The pressure is often
reduced in several
stages. In this
instance, three stages
are used to allow the
controlled separation of
volatile components.
The idea is to achieve
maximum liquid
recovery and stabilized
oil and gas, and to
separate water. A large
pressure reduction in a single separator will cause flash vaporization, leading
to instability and safety hazards.
The retention period is typically 5 minutes, allowing gas to bubble out, water
to settle at the bottom and oil to be taken out in the middle. In this platform
the water cut (percentage water in the well flow) is almost 40%, which is
quite high. In the first stage separator, the water content is typically reduced
to less than 5%.
At the crude entrance, there is a baffle slug catcher that will reduce the
effect of slugs (large gas bubbles or liquid plugs). However, some turbulence
is desirable as this will release gas bubbles faster than a laminar flow.

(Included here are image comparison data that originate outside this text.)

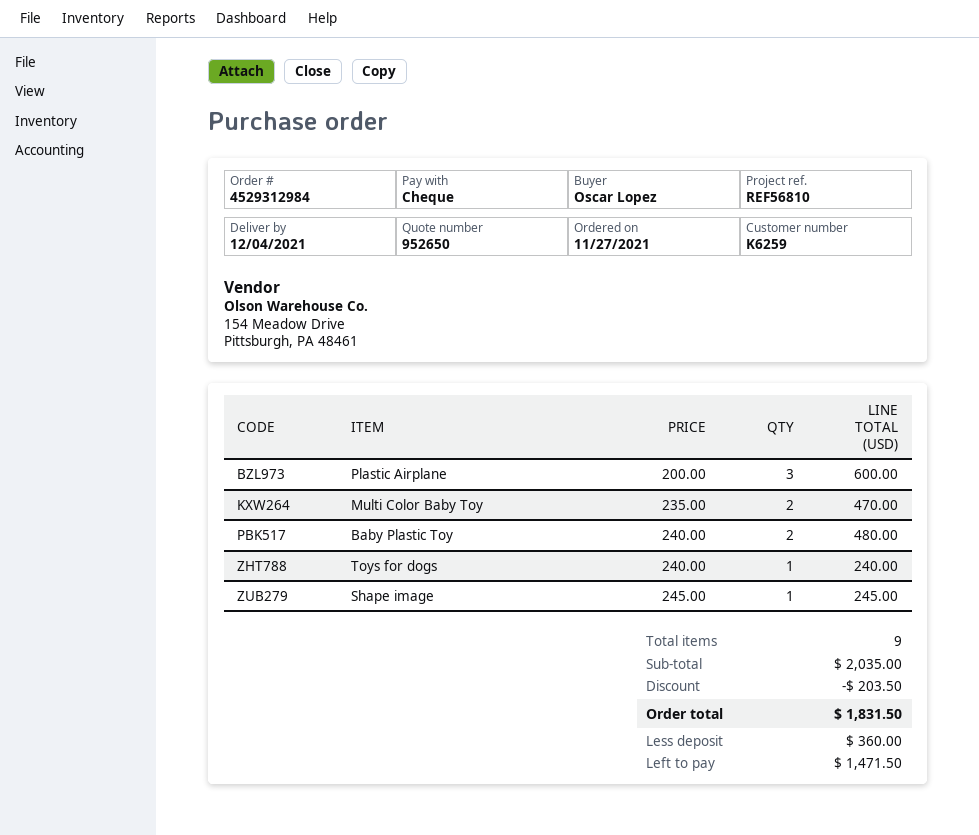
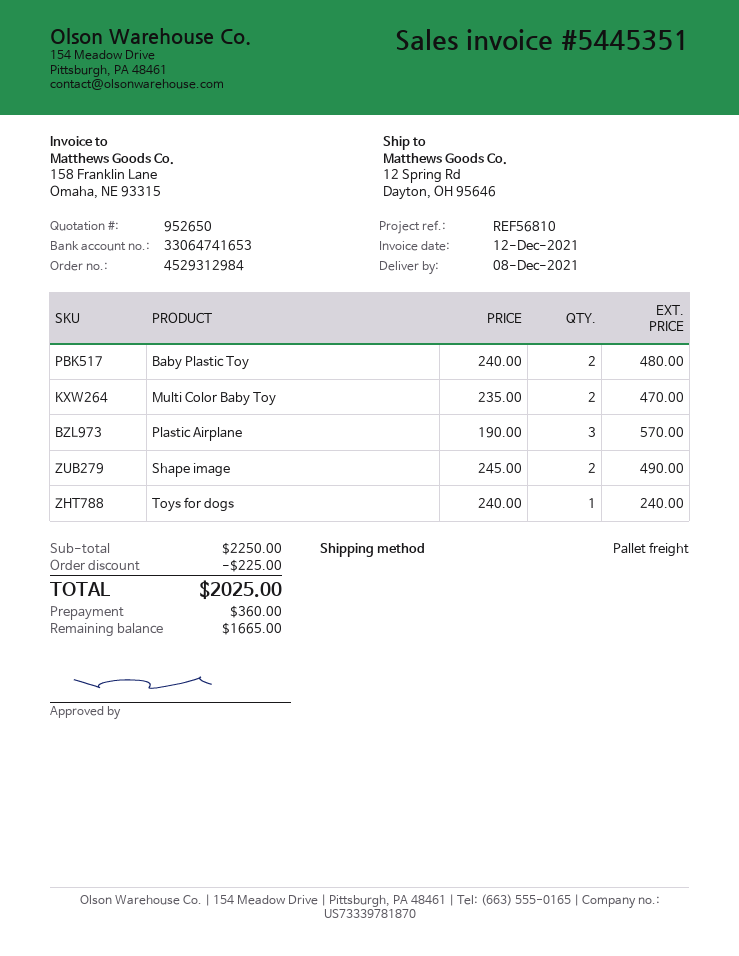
delivery date: 2021-12-04 -> 2021-12-08
Plastic Airplane: 3 x 200.00 = 600.00 -> 3 x 190.00 = 570.00
Shape image: 1 x 245.00 = 245.00 -> 2 x 245.00 = 490.00
subtotal: 2035.00 -> 2250.00
discount: 203.50 -> 225.00
total: 1831.50 -> 2025.00
balance: 1471.50 -> 1665.00

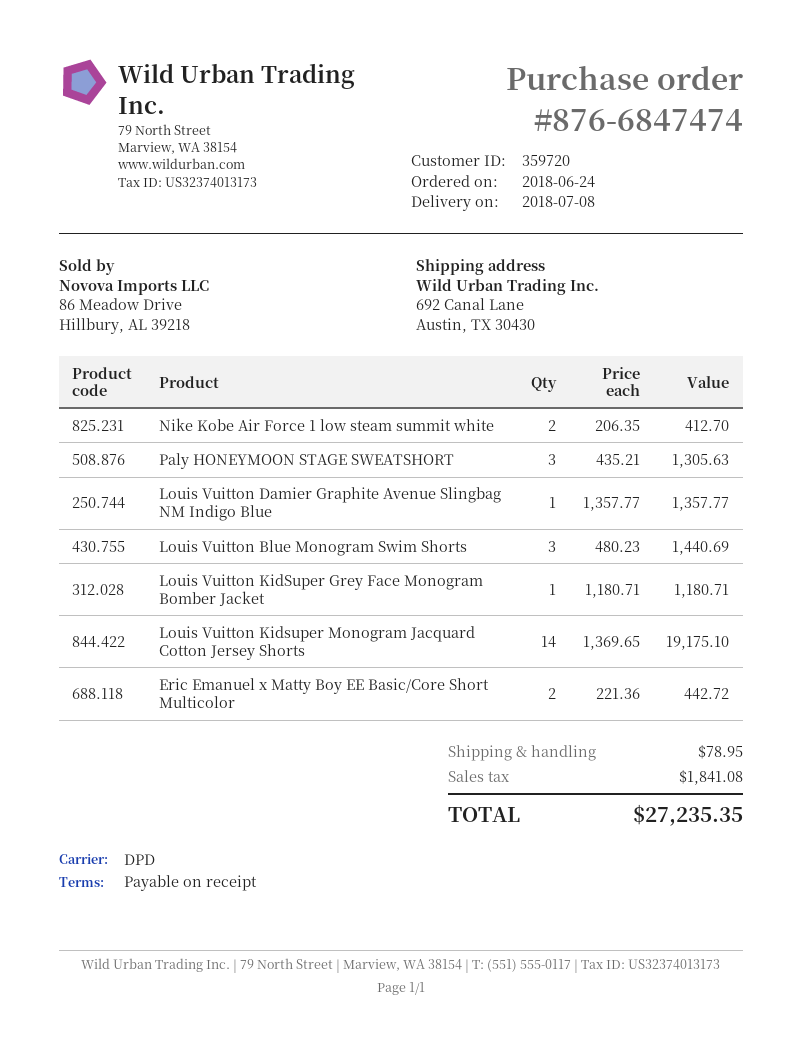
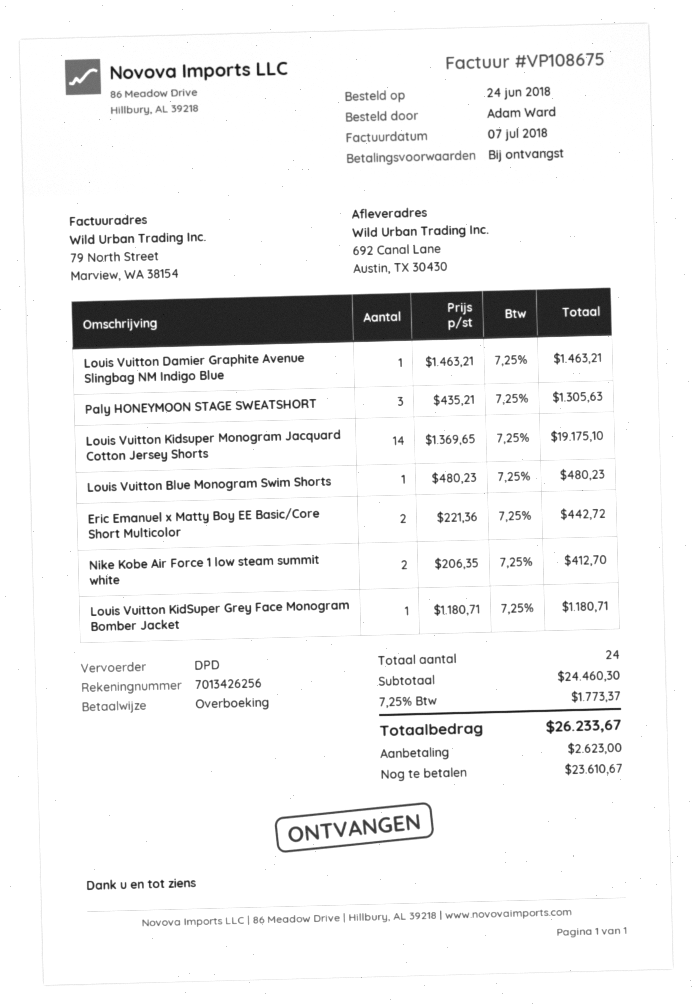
Louis Vuitton Damier Graphite Avenue Slingbag NM Indigo Blue: 1 x 1357.77 = 1357.77 -> 1 x 1463.21 = 1463.21
Louis Vuitton Blue Monogram Swim Shorts: 3 x 480.23 = 1440.69 -> 1 x 480.23 = 480.23
shipping: 78.95 -> none
tax: 1841.08 -> 1773.37
total: 27235.35 -> 26233.67

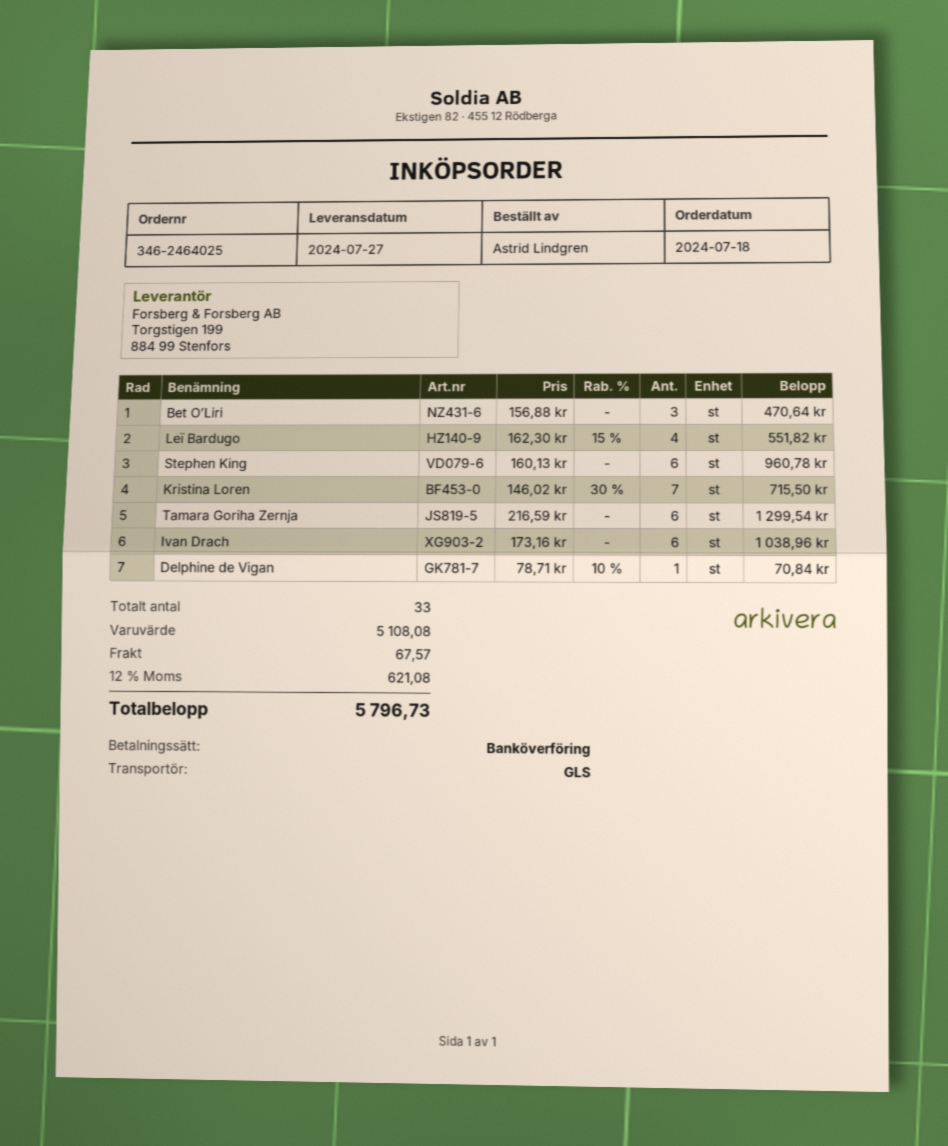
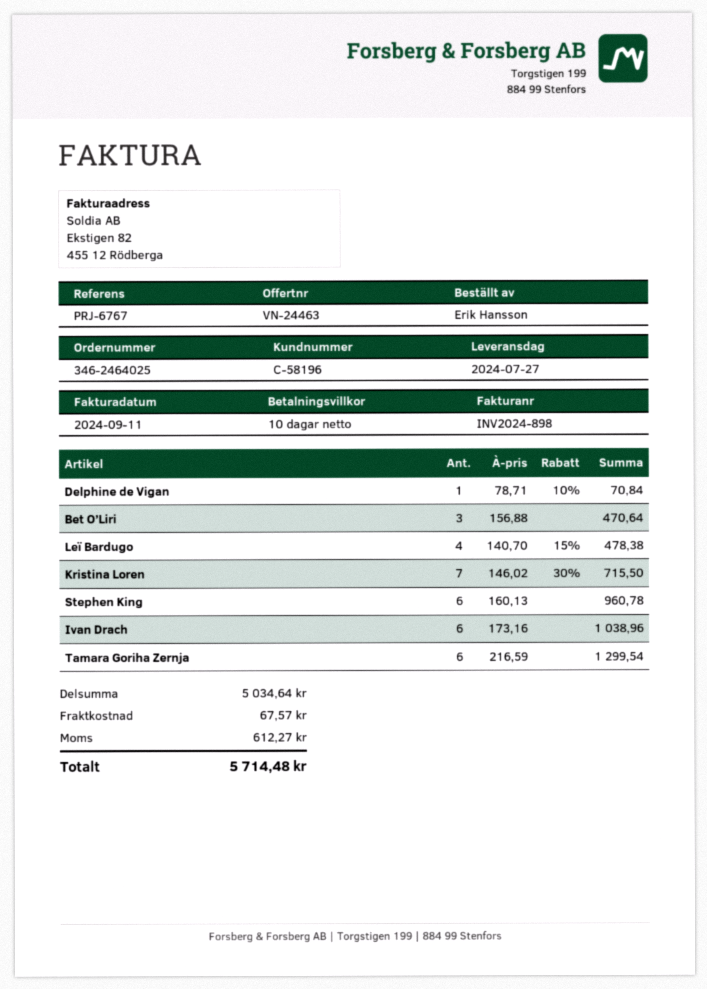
ordered by: Astrid Lindgren -> Erik Hansson
Leï Bardugo: 4 x 162.30 - 15% = 551.82 -> 4 x 140.70 - 15% = 478.38
subtotal: 5108.08 -> 5034.64
tax: 621.08 -> 612.27
total: 5796.73 -> 5714.48

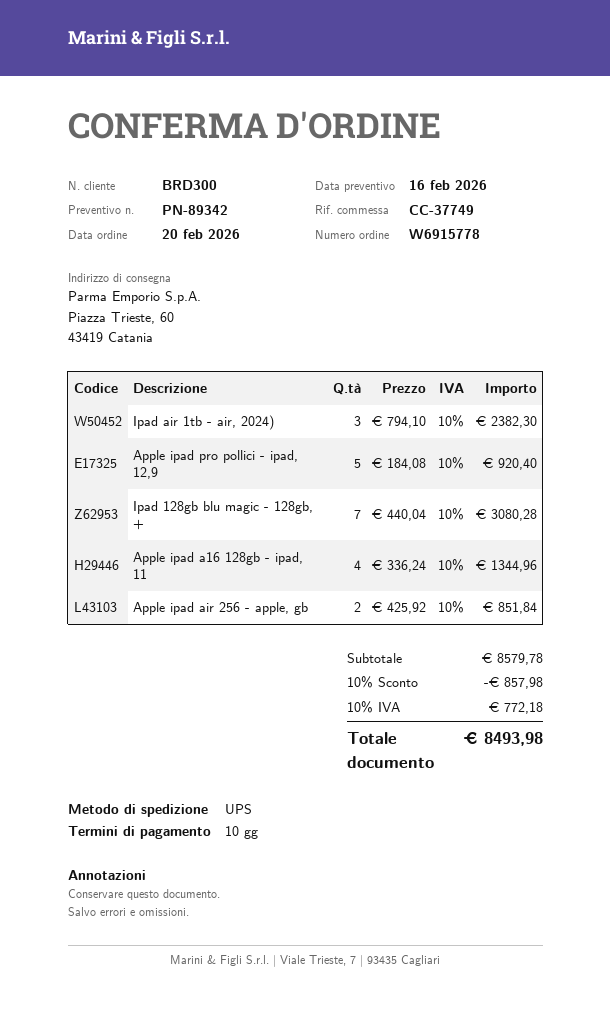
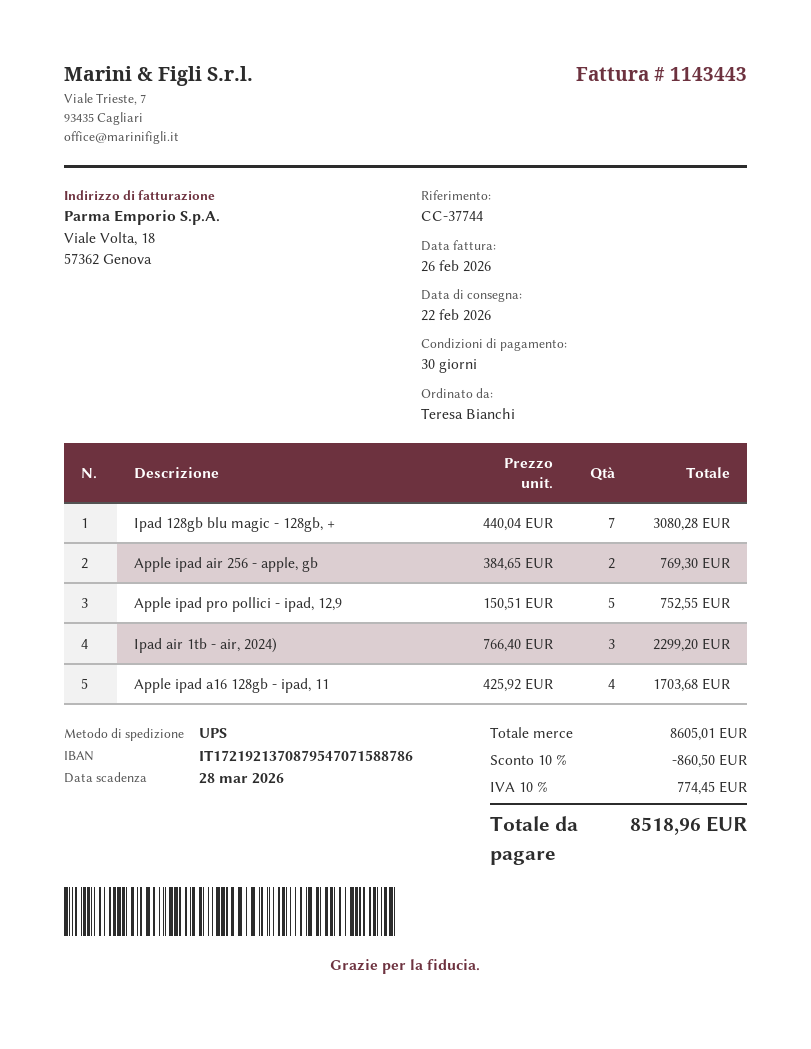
payment terms: 10 days -> 30 days
reference: CC-37749 -> CC-37744
Ipad air 1tb - air, 2024): 3 x 794.10 = 2382.30 -> 3 x 766.40 = 2299.20
Apple ipad pro pollici - ipad, 12,9: 5 x 184.08 = 920.40 -> 5 x 150.51 = 752.55
Apple ipad a16 128gb - ipad, 11: 4 x 336.24 = 1344.96 -> 4 x 425.92 = 1703.68
Apple ipad air 256 - apple, gb: 2 x 425.92 = 851.84 -> 2 x 384.65 = 769.30
subtotal: 8579.78 -> 8605.01
discount: 10% = 857.98 -> 10% = 860.50
tax: 10% = 772.18 -> 10% = 774.45
total: 8493.98 -> 8518.96

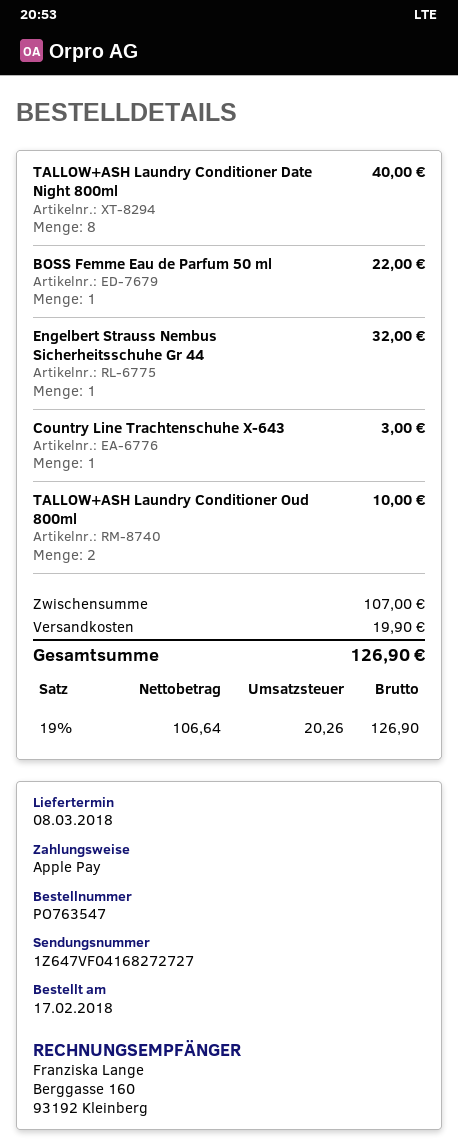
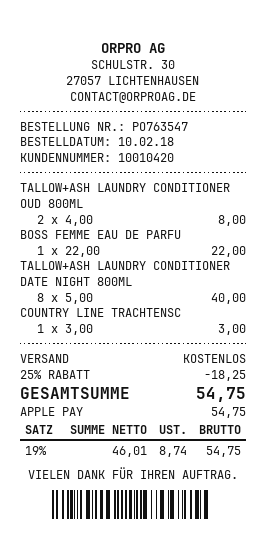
order date: 2018-02-17 -> 2018-02-10
Engelbert Strauss Nembus Sicherheitsschuhe Gr 44: 1 for 32.00 -> none
TALLOW+ASH Laundry Conditioner Oud 800ml: 2 for 10.00 -> 2 for 8.00
discount: none -> 25% = 18.25
shipping: 19.90 -> 0.00
net: 106.64 -> 46.01
tax: 19% = 20.26 -> 19% = 8.74
total: 126.90 -> 54.75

At the end, there are barriers up to a certain level to keep back the
separated oil and water. The main control loops are the oil level control loop
(EV0101 20 above) controlling the oil flow out of the separator on the right,
and the gas pressure loop at the top (FV0105 20, above). The loops are
operated by the control system. Another important function is to prevent gas
blow-by, which happens when a low oil level causes gas to exit via the oil
output, causing high pressure downstream. There are generally many more
instruments and control devices mounted on the separator. These will be
discussed later.
The liquid outlets from the separator will be equipped with vortex breakers
to reduce disturbance on the liquid table inside. This is basically a flange trap
to break any vortex formation and ensure that only separated liquid is tapped
off and not mixed with oil or water drawn in through these vortices. Similarly,
the gas outlets are equipped with demisters, essential filters that remove
liquid droplets in the gas.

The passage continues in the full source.